Exercise objective - You are asked to filter the data below and copy every line holding "size".

Start of Material supplied

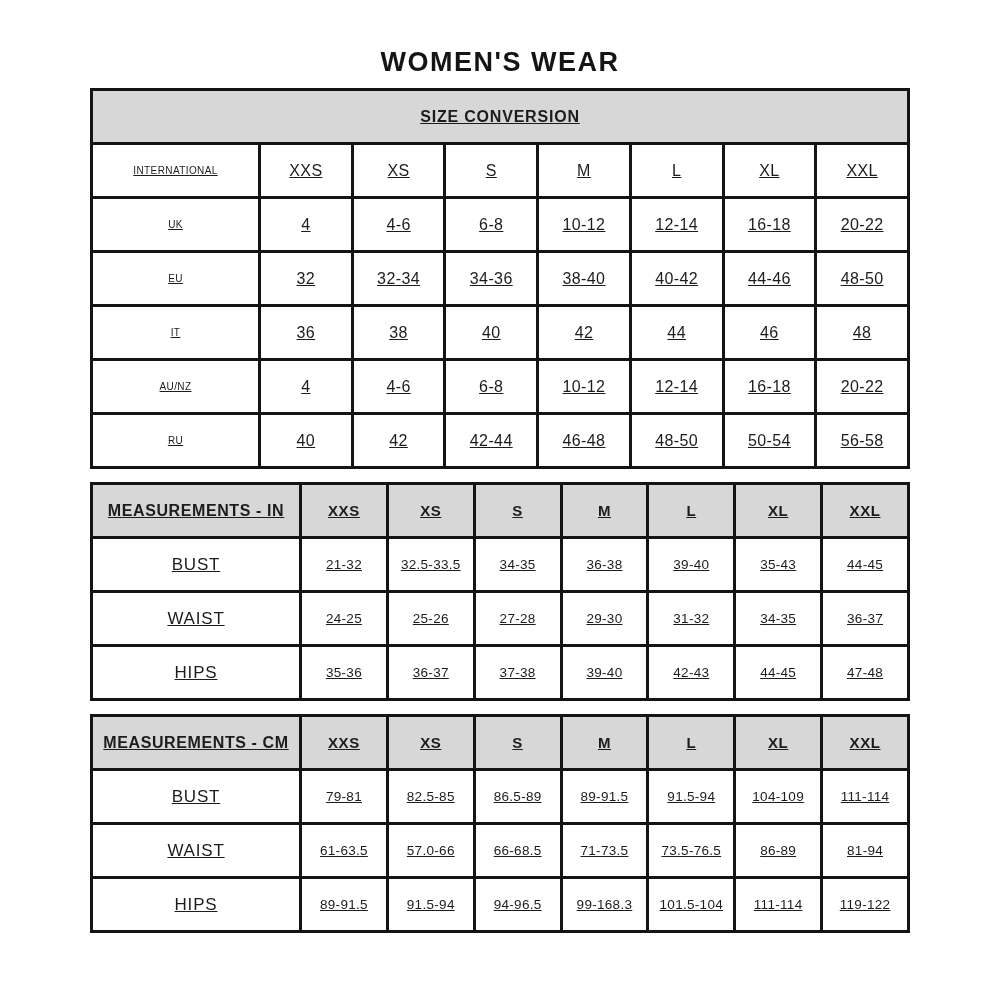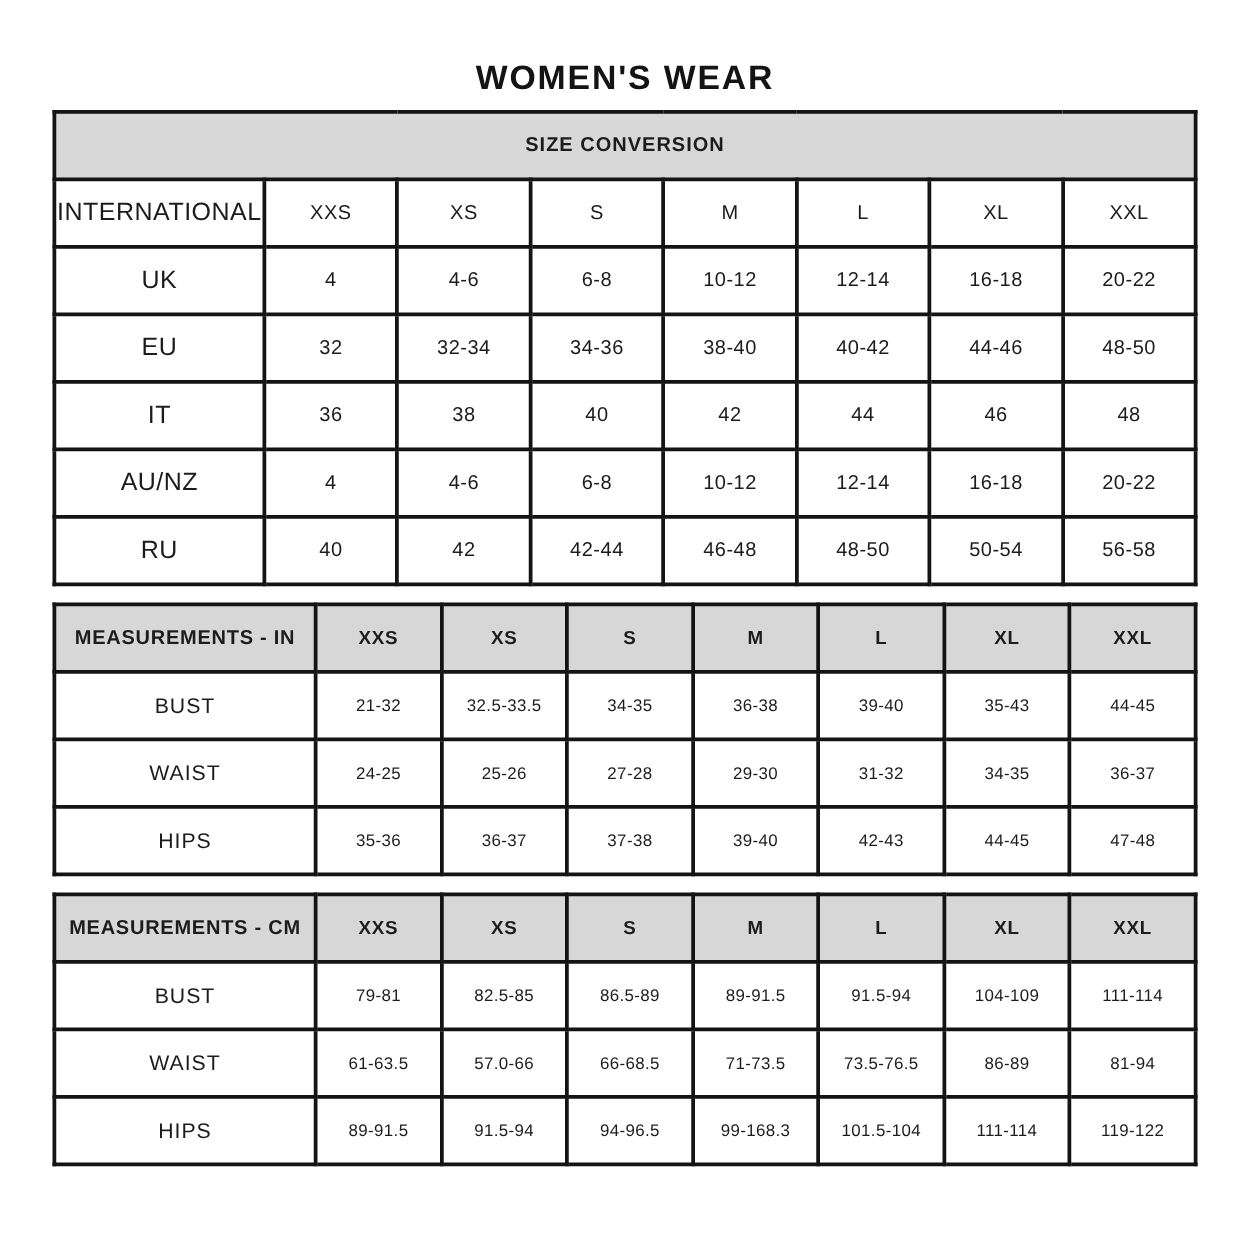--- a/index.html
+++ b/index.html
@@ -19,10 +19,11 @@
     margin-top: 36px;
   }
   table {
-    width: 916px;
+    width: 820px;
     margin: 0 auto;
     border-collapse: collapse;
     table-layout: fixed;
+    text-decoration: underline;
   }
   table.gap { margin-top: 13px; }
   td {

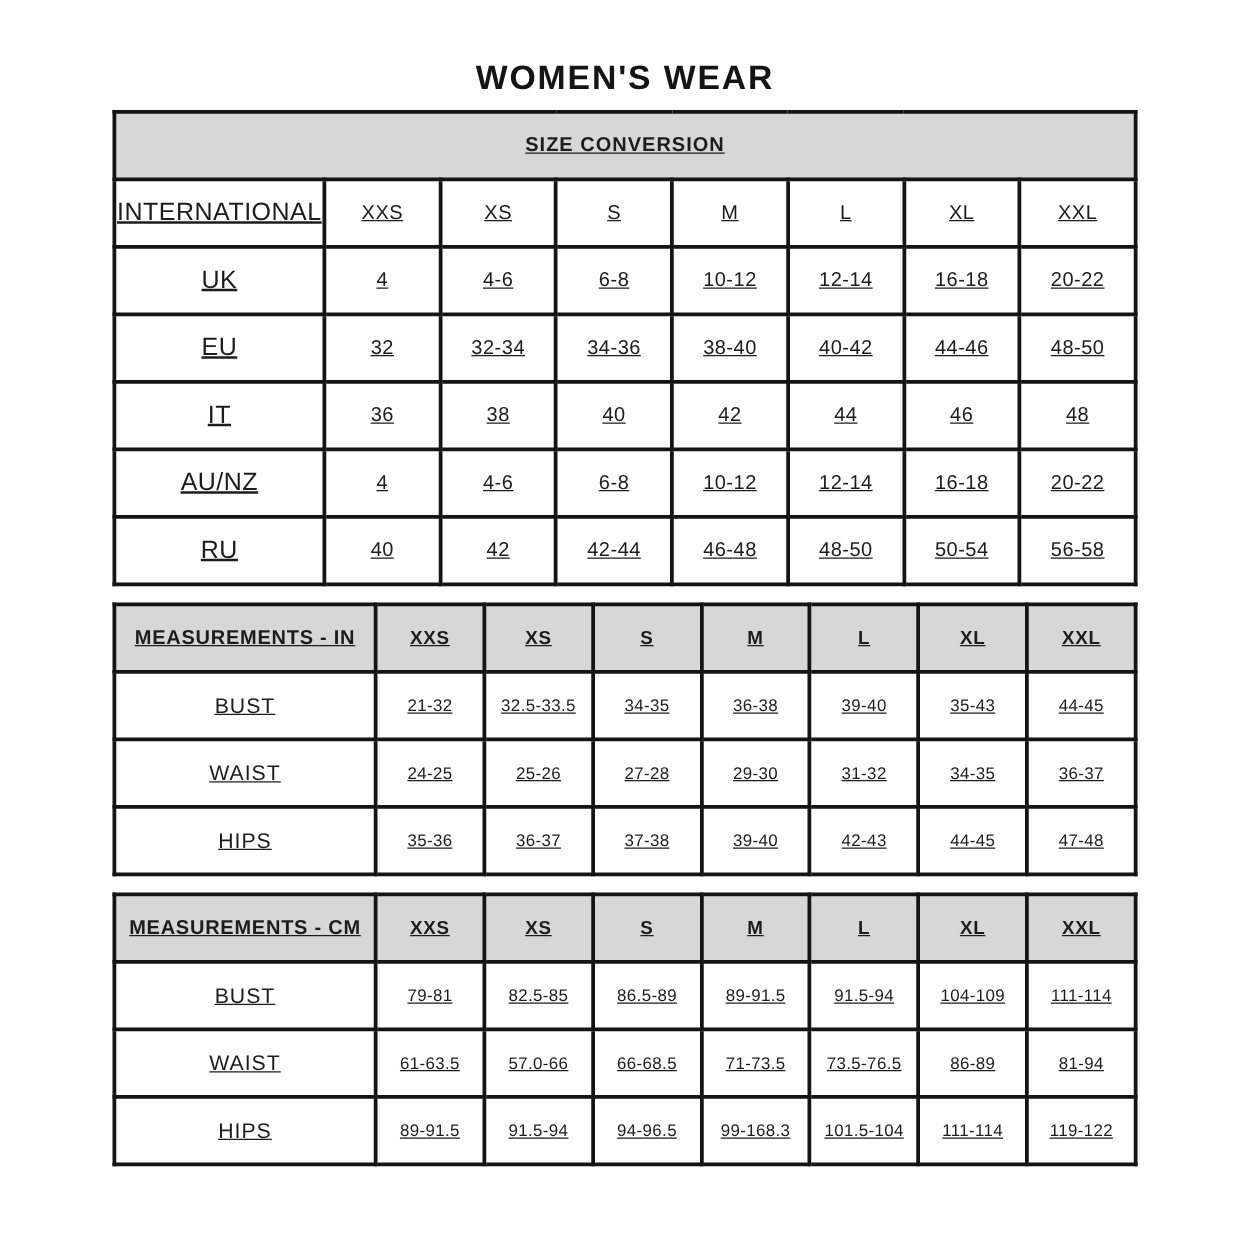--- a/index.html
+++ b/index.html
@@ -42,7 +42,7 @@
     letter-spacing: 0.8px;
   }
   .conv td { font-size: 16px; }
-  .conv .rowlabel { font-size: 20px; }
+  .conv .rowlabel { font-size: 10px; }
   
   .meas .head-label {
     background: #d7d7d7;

End of Material supplied

The answer -
   .conv td { font-size: 16px; }
-  .conv .rowlabel { font-size: 20px; }
+  .conv .rowlabel { font-size: 10px; }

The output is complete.